Source of income or invading force?

A writer questions Dartmouth’s privileged position in the Upper Valley.

by Marius DeMartino | 10/19/22 02:25

It’s no secret that Hannover is an odd duck compared to the Upper Valley as a whole. It only takes a ten-minute drive in any direction to notice a few differences between the sprawling mansions of Occom Pond and the secluded shopping malls of the surrounding towns.

From our limited perspective within the Dartmouth bubble, the impact we have on the area we choose to inhabit is not always obvious. This week, I set out to question our position as citizens of the Upper Valley. Maybe in some way the people of Dartmouth support the local economy, contributing our money to local businesses. But after hearing stories of skyrocketing land values, it’s hard to believe Dartmouth’s diaspora hasn’t had a negative impact on the Upper Valley.

Marya Merriam is a resident of Strafford, Vermont, about thirty minutes from Hanover. They also own Woodfrog Flowers, a business I met at Norwich Farmers Market. Merriam described the Dartmouth-affiliated customers they saw there.

“The first are the parents, who are big customers. They tend to be a bit richer and want to buy their kid a nice thing,” Merriam said. While they admit income inequality in the area is its own problem, Merriam said being a farmer’s market vendor allows them to reap its benefits.

“The second group is made up of college students who want a little something for their room,” Merriam said. “It’s generally quite positive and it’s nice to see people choosing something that will make them happy.”

In some cases, however, visitors come for the aesthetics and buy nothing at all.

“What happens in surprising quantity,” Merriam continued, “is people taking a picture outside my booth but not buying anything. I know we live in the age of social media, and my booth is a hot spot for a nice photo.

Merriam connected these photo-focused clients to Dartmouth’s wider relationship with the Upper Valley.

“We’re in a tourism-based economy, and I’m used to wealthy people coming to buy an experience where everything is perfect. It’s almost like playing the role of the Vermont farmer… who’s there to serve them in one way or another.

While Merriam acknowledged that they benefited in some ways from this system, they also said “it is sometimes exhausting to play this role”.

Jenevra Wetmore, director of the nonprofit Sustainable Woodstock program, grew up in the Upper Valley and had a mixed view of Dartmouth. Wetmore was a student at Hanover High at a time when a scandal over Greek life and hazing was boiling over, something they said “did not reflect well on the College”.

“I don’t really like the frat and sorority culture that surrounded me in high school and existed in my line of sight — it never felt healthy,” Wetmore said. Now, however, Wetmore’s perspective has changed somewhat for the better.

Through their work with Sustainable Woodstock, Wetmore worked with Dartmouth students taking a social impact internship course. Despite the stereotype that “Dartmouth students got really entitled”, Wetmore was pleasantly surprised by the students’ work.

“None of them were from Vermont and they didn’t know our target populations, which are low-income mobile home owners, but they stepped up and learned a lot,” Wetmore said. “It was a total joy to work with them.”

Dwight Aspinwall ’84 is both an alumnus and a resident of the Upper Valley, living just up Balch Hill. A computer science graduate, he now performs with the Dartmouth College Wind Ensemble, which uniquely positions him both inside the institution and outside as a member of the community.

“In a band like DCWE, I work really closely with the students, which is really nice,” Aspinwall said. “It may be different from the level of interaction of an average community member.”

Aspinwall pointed out that certain events have succeeded in bringing Dartmouth and the community closer together.

“DCWE did something in the spring where they brought in local students to rehearse with the principal and a number of student volunteers,” he said. “My son did, and he had a one-on-one with a trumpeter from Dartmouth.
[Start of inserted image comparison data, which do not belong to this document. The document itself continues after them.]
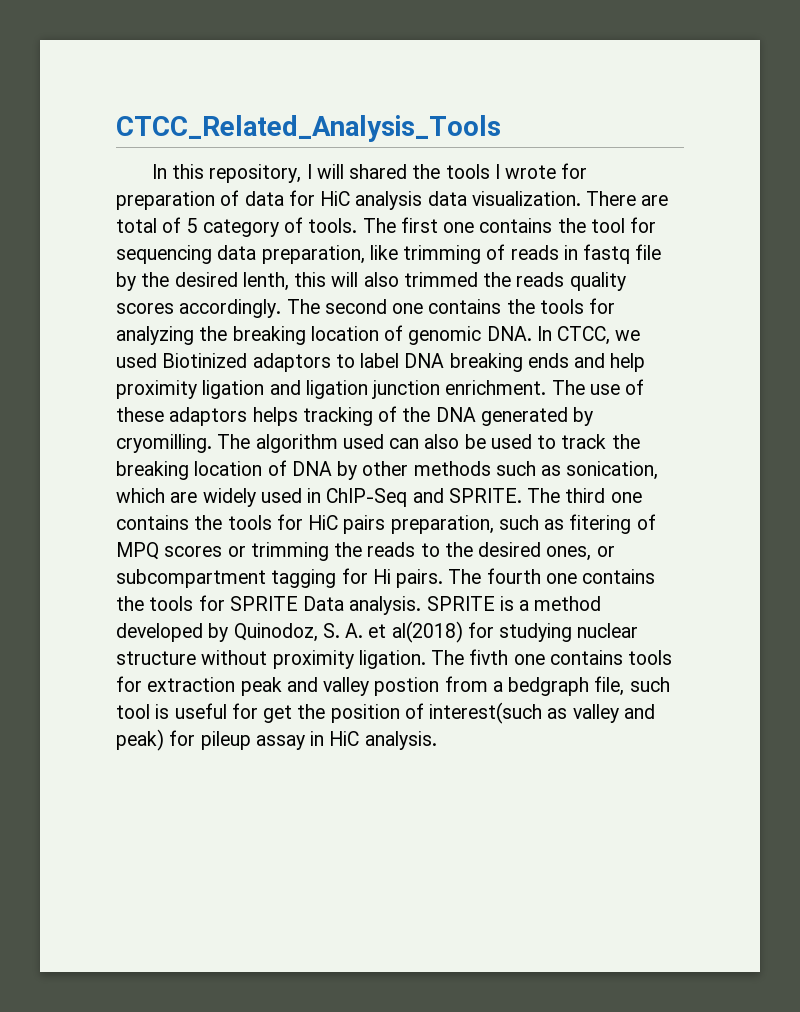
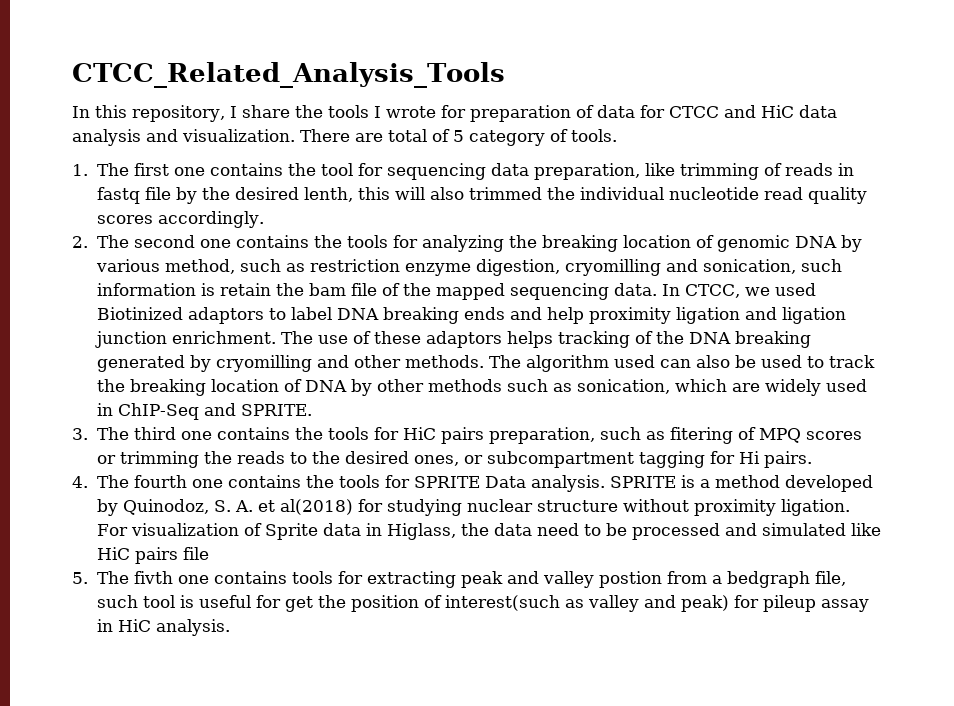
- In this repository, I will shared the tools I wrote for preparation of data for HiC analysis data visualization.
+ In this repository, I share the tools I wrote for preparation of data for CTCC and HiC data analysis and visualization.
- There are total of 5 category of tools. The first one contains the tool for sequencing data preparation, like trimming of reads in fastq file by the desired lenth, this will also trimmed the reads quality scores accordingly. The second one contains the tools for analyzing the breaking location of genomic DNA. In CTCC, we used Biotinized adaptors to label DNA breaking ends and help proximity ligation and ligation junction enrichment.
+ There are total of 5 category of tools.
+ 1. The first one contains the tool for sequencing data preparation, like trimming of reads in fastq file by the desired lenth, this will also trimmed the individual nucleotide read quality scores accordingly.
+ 2. The second one contains the tools for analyzing the breaking location of genomic DNA by various method, such as restriction enzyme digestion, cryomilling and sonication, such information is retain the bam file of the mapped sequencing data. In CTCC, we used Biotinized adaptors to label DNA breaking ends and help proximity ligation and ligation junction enrichment.
- The use of these adaptors helps tracking of the DNA generated by cryomilling.
+ The use of these adaptors helps tracking of the DNA breaking generated by cryomilling and other methods.
- The algorithm used can also be used to track the breaking location of DNA by other methods such as sonication, which are widely used in ChIP-Seq and SPRITE. The third one contains the tools for HiC pairs preparation, such as fitering of MPQ scores or trimming the reads to the desired ones, or subcompartment tagging for Hi pairs. The fourth one contains the tools for SPRITE Data analysis.
+ The algorithm used can also be used to track the breaking location of DNA by other methods such as sonication, which are widely used in ChIP-Seq and SPRITE.
+ 3. The third one contains the tools for HiC pairs preparation, such as fitering of MPQ scores or trimming the reads to the desired ones, or subcompartment tagging for Hi pairs.
+ 4. The fourth one contains the tools for SPRITE Data analysis.
- The fivth one contains tools for extraction peak and valley postion from a bedgraph file, such tool is useful for get the position of interest(such as valley and peak) for pileup assay in HiC analysis.
+ For visualization of Sprite data in Higlass, the data need to be processed and simulated like HiC pairs file
+ 5. The fivth one contains tools for extracting peak and valley postion from a bedgraph file, such tool is useful for get the position of interest(such as valley and peak) for pileup assay in HiC analysis.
It’s a great opportunity for the musicians at Dartmouth to give back and have this great synergy.

Locals’ views on Dartmouth are certainly varied, but either way, there is room for improvement for ourselves and our college.

“Dartmouth has a certain clout, either institutionally or by the amount of money in the region they control,” Merriam said. “Given that I operate a farm in this area, I would like to see Dartmouth lead a transition to renewable energy in this area.”

Wetmore also backed the idea, expressing disappointment with Dartmouth’s “confusing and contradictory stance” on environmental issues. They also expressed hope that individual students would “get out there and do a little more volunteering and do things in the community. On behalf of nonprofit organizations, we would like more students to help us,” they said.

Although some locals appreciate being close to Dartmouth, rumors of rights persist in the upper valley. Wetmore said students “shouldn’t be responsible for change,” especially on a larger scale. But even if we cannot get rid of our institutional privilege, we are also citizens of the Upper Valley. Adjusting our attitudes is perhaps the least we can do.